(Your assignment)
Repeat the data below exactly, dropping any pictures it holds.

User interface change data
■ ■ ■
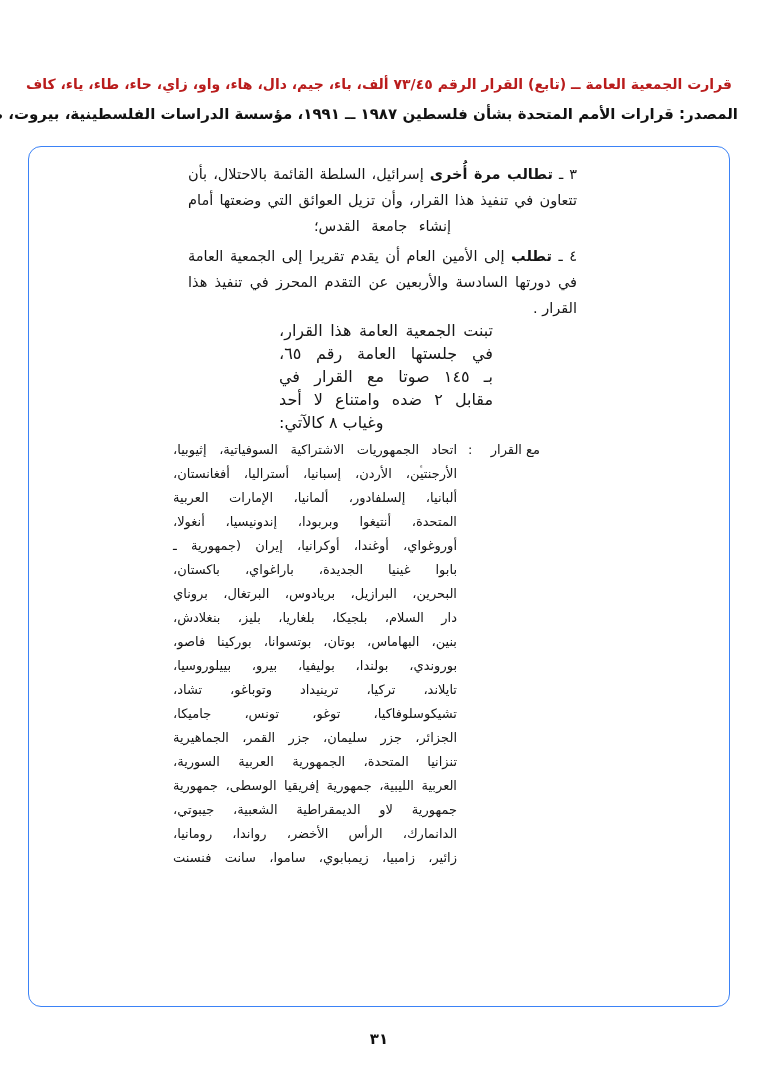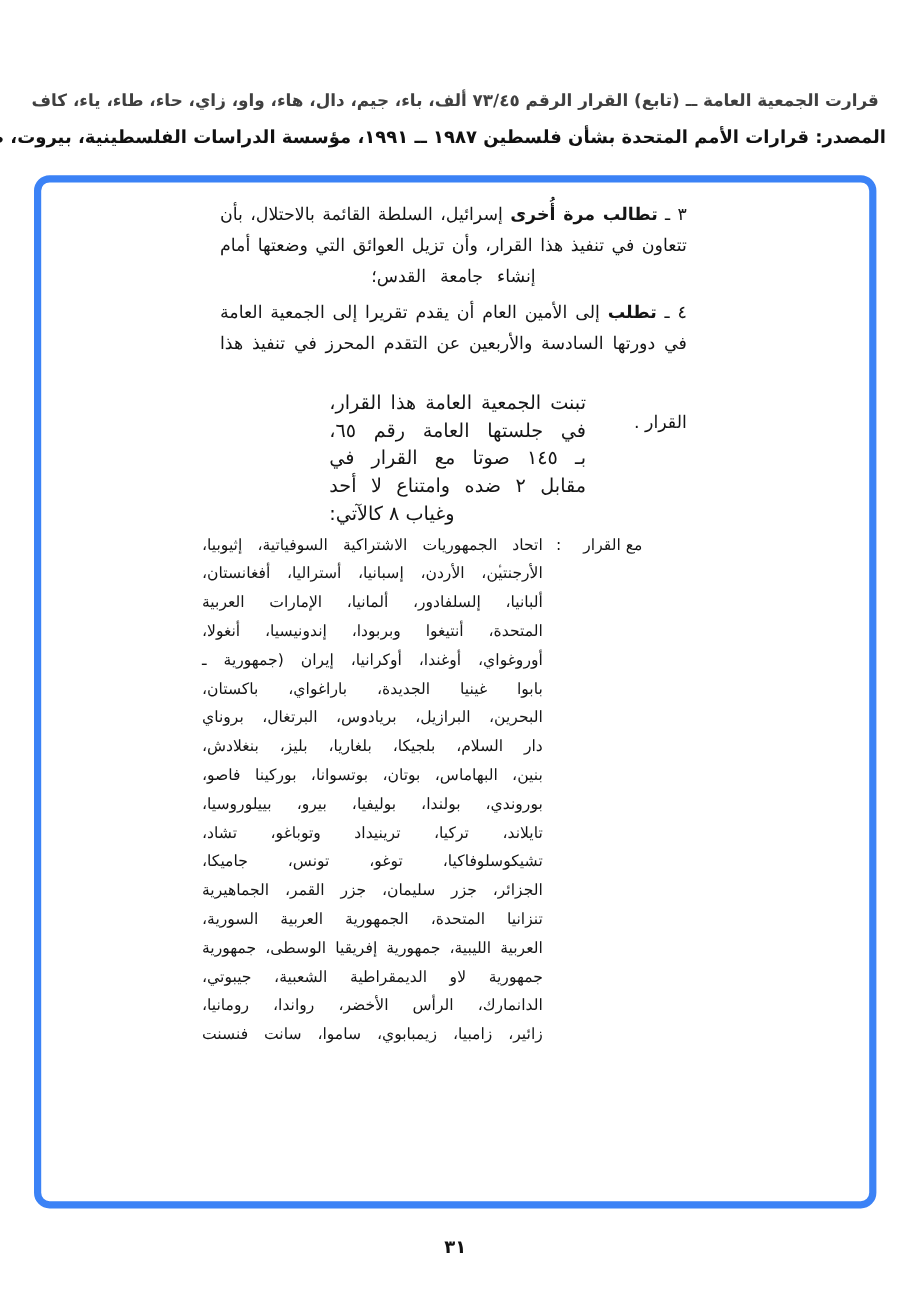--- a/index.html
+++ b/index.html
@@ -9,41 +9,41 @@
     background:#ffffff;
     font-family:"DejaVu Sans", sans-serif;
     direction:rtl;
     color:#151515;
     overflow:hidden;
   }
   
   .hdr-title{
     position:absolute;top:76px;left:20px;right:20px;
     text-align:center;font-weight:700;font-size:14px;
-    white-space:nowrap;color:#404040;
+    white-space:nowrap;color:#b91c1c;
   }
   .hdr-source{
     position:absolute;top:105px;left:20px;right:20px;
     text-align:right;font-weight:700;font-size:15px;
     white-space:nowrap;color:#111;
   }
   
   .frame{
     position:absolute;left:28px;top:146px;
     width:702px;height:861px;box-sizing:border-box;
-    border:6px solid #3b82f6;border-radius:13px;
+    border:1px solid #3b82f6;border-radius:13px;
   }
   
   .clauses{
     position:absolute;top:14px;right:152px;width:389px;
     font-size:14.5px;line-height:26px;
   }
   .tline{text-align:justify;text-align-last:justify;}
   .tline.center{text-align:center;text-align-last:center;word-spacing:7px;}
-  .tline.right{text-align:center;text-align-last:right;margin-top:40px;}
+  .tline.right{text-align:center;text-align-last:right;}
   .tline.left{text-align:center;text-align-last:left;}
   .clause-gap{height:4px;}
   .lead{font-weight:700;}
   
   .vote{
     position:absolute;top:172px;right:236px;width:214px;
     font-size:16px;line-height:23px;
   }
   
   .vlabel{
■ ■ ■
(Solution for this task)
--- a/index.html
+++ b/index.html
@@ -9,41 +9,41 @@
     background:#ffffff;
     font-family:"DejaVu Sans", sans-serif;
     direction:rtl;
     color:#151515;
     overflow:hidden;
   }
   
   .hdr-title{
     position:absolute;top:76px;left:20px;right:20px;
     text-align:center;font-weight:700;font-size:14px;
-    white-space:nowrap;color:#404040;
+    white-space:nowrap;color:#b91c1c;
   }
   .hdr-source{
     position:absolute;top:105px;left:20px;right:20px;
     text-align:right;font-weight:700;font-size:15px;
     white-space:nowrap;color:#111;
   }
   
   .frame{
     position:absolute;left:28px;top:146px;
     width:702px;height:861px;box-sizing:border-box;
-    border:6px solid #3b82f6;border-radius:13px;
+    border:1px solid #3b82f6;border-radius:13px;
   }
   
   .clauses{
     position:absolute;top:14px;right:152px;width:389px;
     font-size:14.5px;line-height:26px;
   }
   .tline{text-align:justify;text-align-last:justify;}
   .tline.center{text-align:center;text-align-last:center;word-spacing:7px;}
-  .tline.right{text-align:center;text-align-last:right;margin-top:40px;}
+  .tline.right{text-align:center;text-align-last:right;}
   .tline.left{text-align:center;text-align-last:left;}
   .clause-gap{height:4px;}
   .lead{font-weight:700;}
   
   .vote{
     position:absolute;top:172px;right:236px;width:214px;
     font-size:16px;line-height:23px;
   }
   
   .vlabel{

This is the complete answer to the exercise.